Ipe’s strong, tough, resilient properties make it an excellent material and an increasingly popular choice for commercial/residential decking and outdoor furniture. It is prized for its stability, durability, strength, and natural resistance to decay, wet conditions, and infestation by termites and borers. Ipe has a Class A fire rating, the same rating given to concrete and steel ( [9]).

It is ideal for any kind of urban furniture and wood flooring where durability and high shock resistance are needed, such as in industrial environments, boardwalks, decks, bridges, and park benches, particularly for any project near a sea resort. Any other type of wood would rot away over time with the salt from the ocean, but ipe is incredibly resistant to the elements. It is also used in railroad crossties, heavy construction, tool handles, and decorative veneers, marinas, seaside resorts, golf courses, and outdoor facilities, and even in roofing ( [10]).

The trees generally grow from 140 to 150 feet, but some can reach heights of 200 feet and 40 to 60 cm DBH; but they sometimes grow to 2 m DBH. The trees are mostly found in Brazil as well as throughout Central and South America and some of the Lesser Antilles (Fournier, L.[11]).

In Costa Rica, Tabebuia guayacan grows on both slopes, on the Pacific side from Esparza to the Osa Peninsula and also in the northern zone, mainly in Upala and Guatuso, where it is more common in elevations between 100 and 600 m.
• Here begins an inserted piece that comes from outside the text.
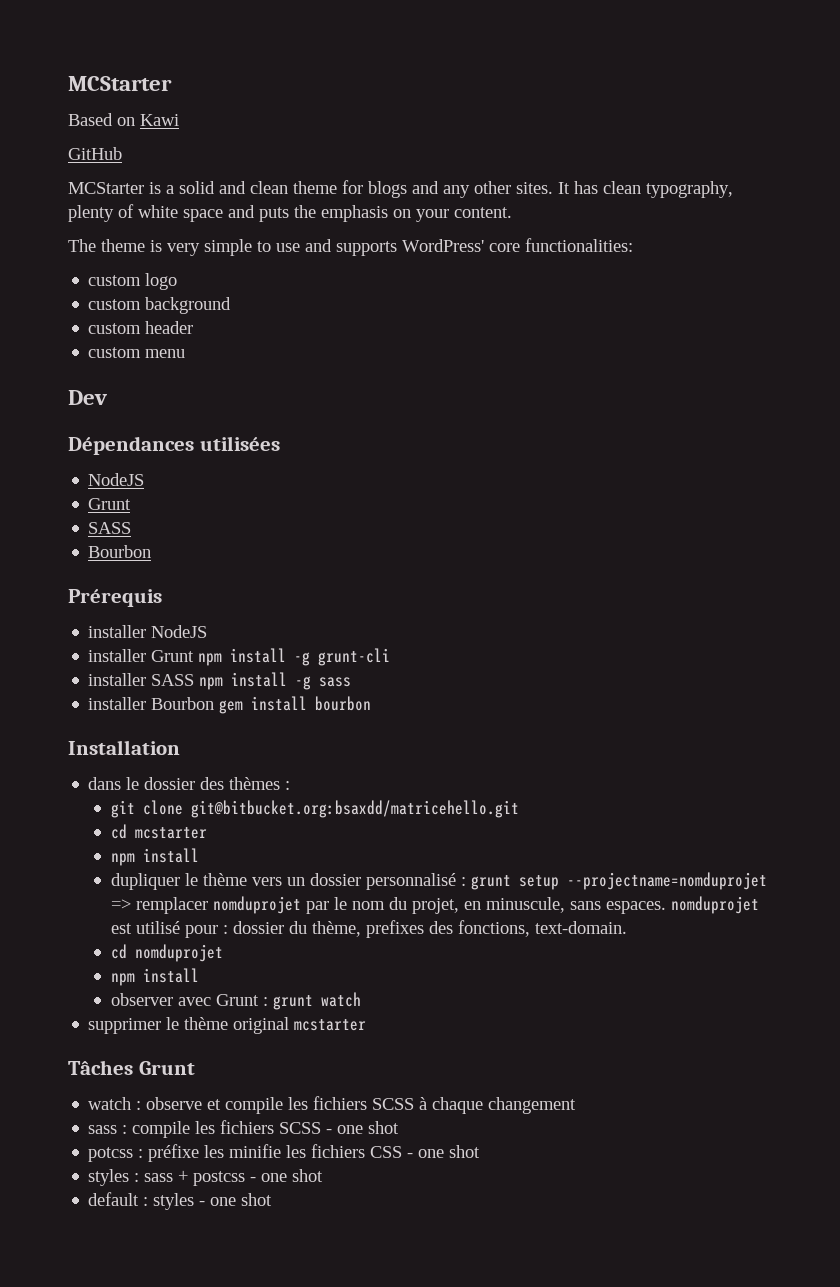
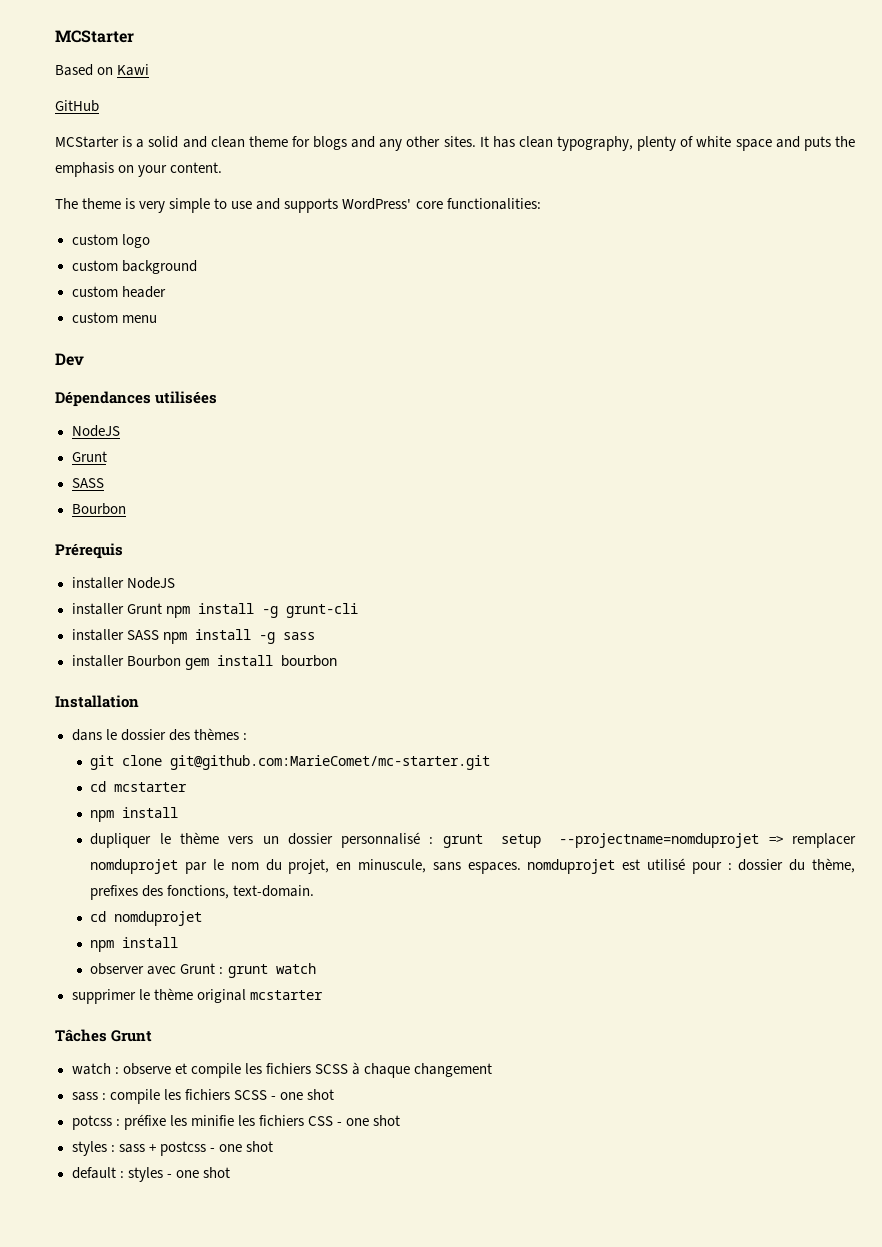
[190,800,519,818] git@bitbucket.org:bsaxdd/matricehello.git -> [170,755,491,770] git@github.com:MarieComet/mc-starter.git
In the northern zone, small plantations have been established in combination with other species, and growth seems fairly satisfactory, especially in well-drained soils (Jiménez, et al[12]).

[1] Flores, E. & Obando, G. Árboles del Trópico húmedo: Importancia socioeconómica. Editorial Tecnológica de CR. 2003. 719-721.

[2] Carpio, Isabel. Maderas de Costa Rica: 150 especies forestales. 1era Edic. San José, Costa Rica, Edit. Univ. De Costa Rica, 1992. p 274.

[4] . December, 2nd, 2005.

[9] . December, 3rd, 2005

[11] Forunier, L. Tabebuia guayacan (Seem.) Hemsl., in Tropical Trees Seed Manual, USDA Forest Service, Agriculture Handbook 721, October 2002. p. 735.

[12] Jiménez, Q. et al. Árboles maderables de Costa Rica, Ecología y Silvicultura. Editorial Inbio y E. Tecnológica de CR., 2002. p.286-291.